Some idiot correspondent asked Blair if the attacks were his fault because of the Iraq war. And others are taking an equally negative line -- one asks if the propaganda war against terror is being lost.

No -- but if so, it's because of people in the media like these. John Howard's too polite to tell them to read Norm Geras, but he put them in their place with logic, noting that Bin Laden was unhappy about the liberation of East Timor and declared war on that basis long before the Iraq invasion.

Translation: You're idiots, cowards, and political hacks. Yes! The preening, point-scoring irresponsibility of the press, which is if anything worse in Britain than in America, is one of the most striking things about this war, and it will be decades before it recovers. If it does.

Well, yeah. The media hasn't had a grip on this story, or any other story for quite a while, because it isn't about reporting, it is about a narrative where they set the parameters. Activism within journalism reared its ugly head in a big way in Viet Nam. I've transcribed one part of Robert Elegant's "How to Lose a War: Relfections of a Foreign Correspondent" begins his insightful article this way:

In the Early 1960s, when the Viet Nam War became a big story, most foreign correspondents assigned to cover the story wrote primarily to win the approbation of the crowd, above all their own crowd. As a result, in my view, the self-approving system of reporting they created became even further detached from political and military realities because it instinctively concentrated on its own self-justification.
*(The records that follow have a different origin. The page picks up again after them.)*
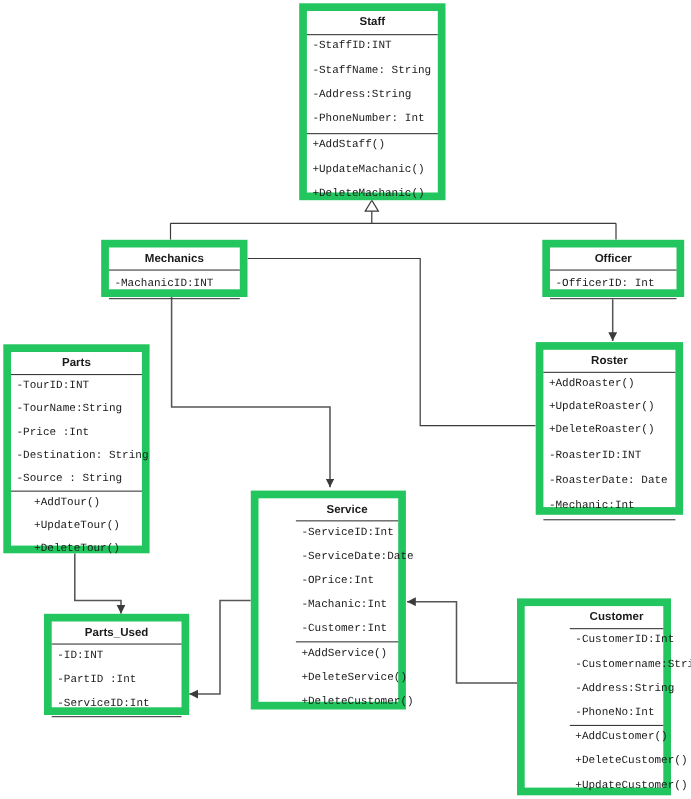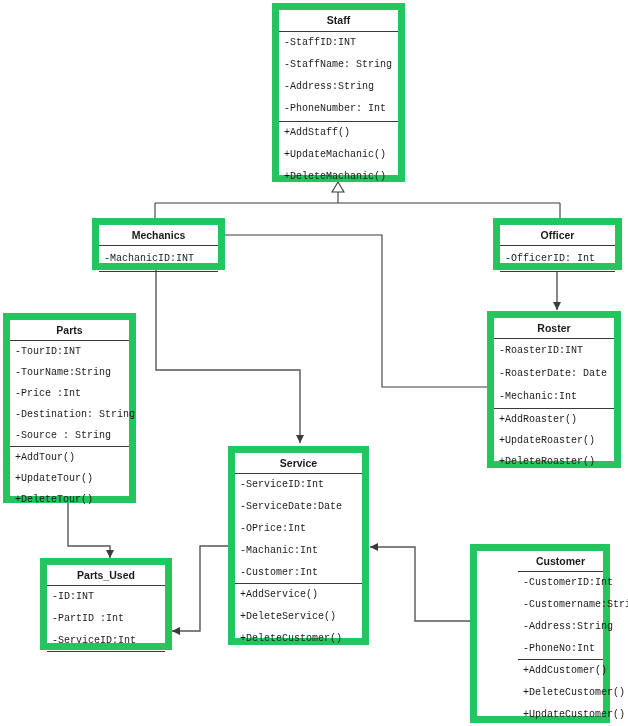"-RoasterID:INT" div.uml-compartment { order: before "+AddRoaster()" -> after "+AddRoaster()" }
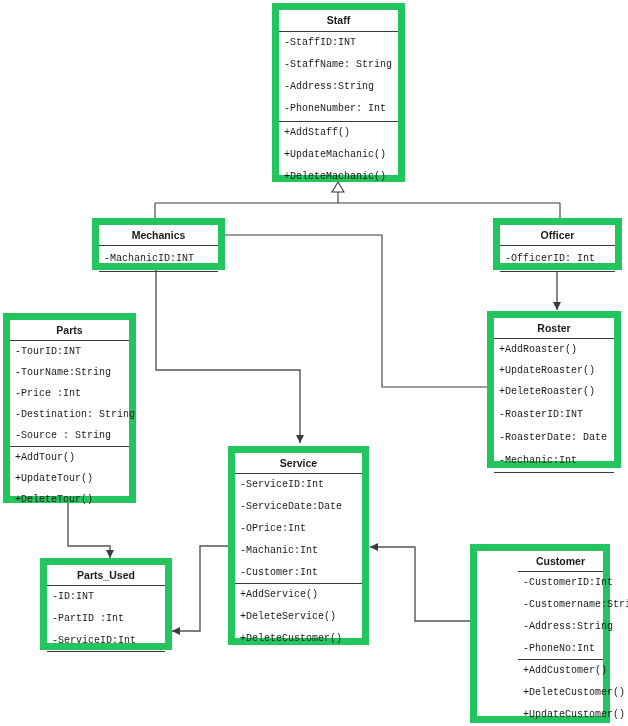"+AddTour()" div.uml-compartment { margin-left: none -> 16px }
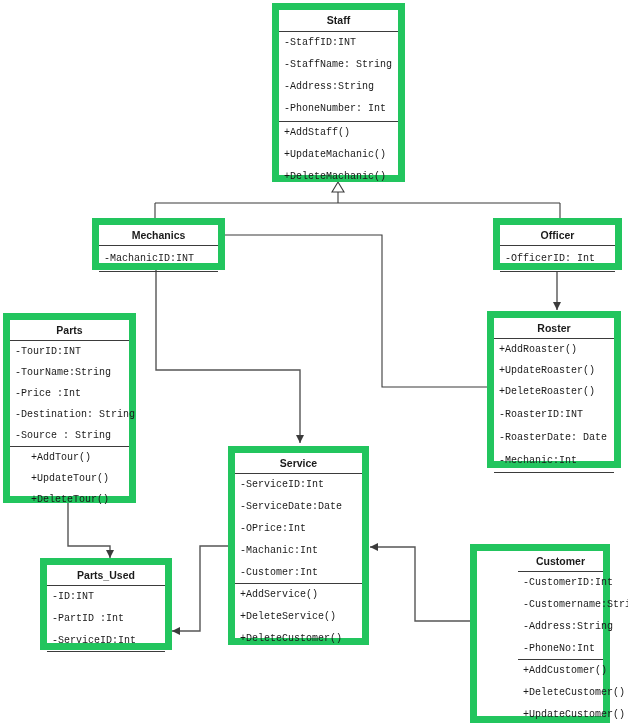"Service" div.uml-class { padding-left: none -> 34px }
The American press, naturally dominant in an “American war”, somehow felt obliged to be less objective than partisan, to take sides, for it was inspired by the engage “investigative” reporting that burgeoned in the US in these impassioned years. The press was instinctively ”agin the Governmnent”—and, at least reflexively, for Saigon’s enemies.

During the latter half of the 15-year American involvement in Viet Nam the media became the primary battlefield. Illusory events reported by the press as well as real events within the press corps were more decisive than the clash of arms or the contention of ideologies. For the first time in modern history, the outcome of a war was determined not on the battlefield, but on the printed page and, above all, on the television screen. Looking back coolly, I believe it can be said (surprising as it may still sound) that South Vietnamese and American forces actually won the limited military struggle. They virtually crushed the Viet Cong in the South, the “native” guerrillas who were directed, reinforced, and equipped from Hanoi; and thereafter they threw back the invasion by regular North Vietnamese divisions. None the less, the War was finally lost to the invaders after the US disengagement cause the political pressures built up by the media had made it quite impossible for Washington to maintain even the minimal material and moral support that would have enabled the Saigon regime to continue effective resistance.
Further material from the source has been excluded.